Could TROPICAL FISH hold the key to multiple sclerosis? Transparent zebrafish give insight into how nerves work
Zebrafish offer vital insights into the disease that occurs when the nerve sheath, myelin, breaks down.
Myelin is critical for allowing nerve impulses to be transmitted enabling people to walk, talk and see.
Studying the fish revealed cells have a very short time period in which to generate this protective coating.
This insight could help with the development of new treatments.
Although MS patients have an abundance of oligodendrocytes in their brains, these fail to produce sufficient myelin to bring about repair.

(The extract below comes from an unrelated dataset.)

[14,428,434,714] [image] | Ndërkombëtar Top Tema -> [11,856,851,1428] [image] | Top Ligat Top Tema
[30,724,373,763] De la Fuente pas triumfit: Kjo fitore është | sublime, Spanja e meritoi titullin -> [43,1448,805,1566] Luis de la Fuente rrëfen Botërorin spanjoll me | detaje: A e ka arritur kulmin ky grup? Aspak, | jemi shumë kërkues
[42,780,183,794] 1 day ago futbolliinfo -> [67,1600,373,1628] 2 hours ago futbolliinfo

The Edinburgh team used zebrafish in the study because they share more than 80 per cent of the genes associated with human diseases.

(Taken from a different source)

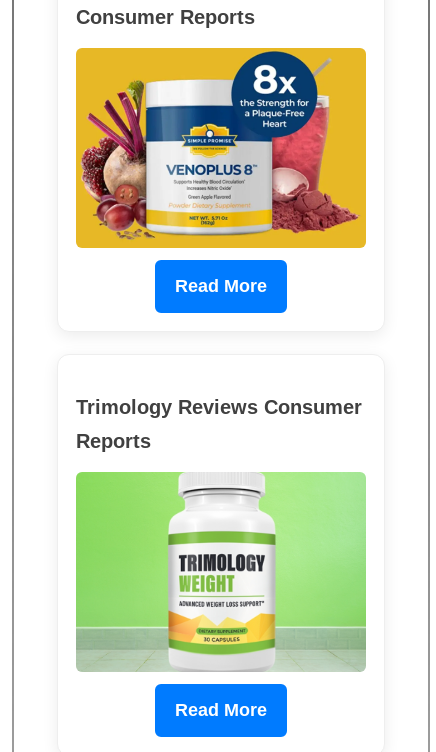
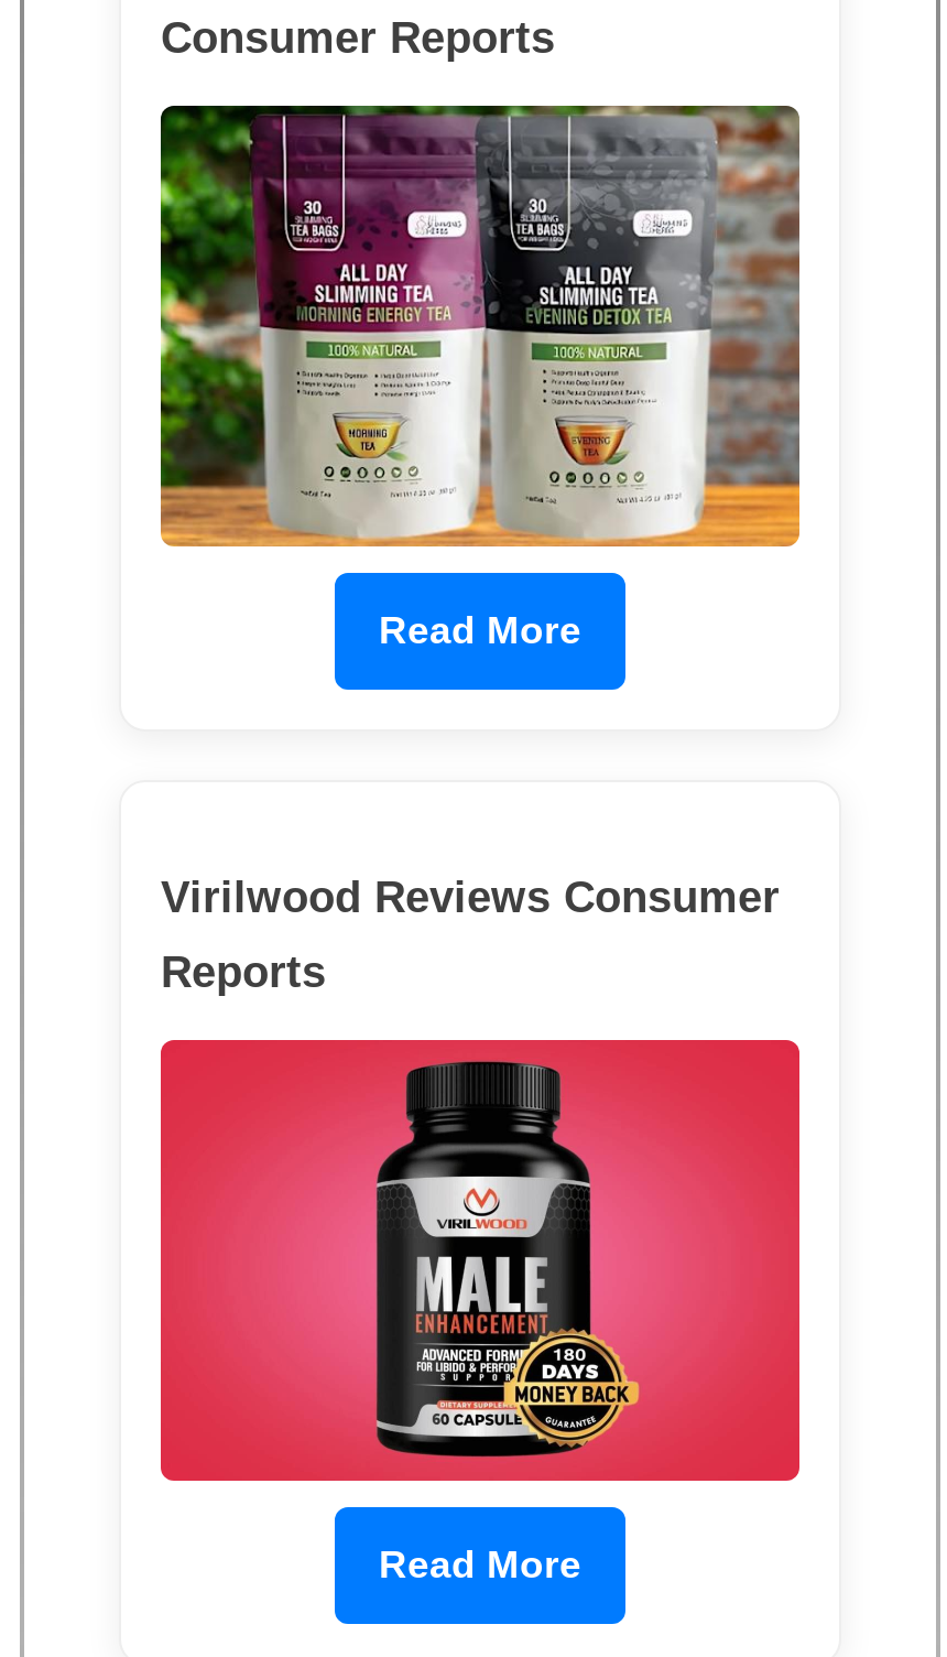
[75,47,367,248] [image] -> [159,104,802,546] [image]
[76,396,362,418] Trimology Reviews Consumer -> [161,872,780,921] Virilwood Reviews Consumer
[75,471,367,672] [image] -> [159,1038,802,1483] [image]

The tiny fish also exhibit responses to drugs that are very similar to those of humans.
Young zebrafish are transparent, which allows researchers to look directly into their living nervous system without surgical or physical intervention.
Dr David Lyons, of the university’s Centre for Neuroregeneration, said: ‘To enhance myelin repair, we will need to improve either MS patients’ ability to make myelin during the short time in which they have to do this, or find a way to allow them to produce myelin for a longer period of time.’
The study, which is published in Developmental Cell, was carried out in the Centre for Neuroregeneration in collaboration with the MRC Centre for Regenerative Medicine at the University of Edinburgh.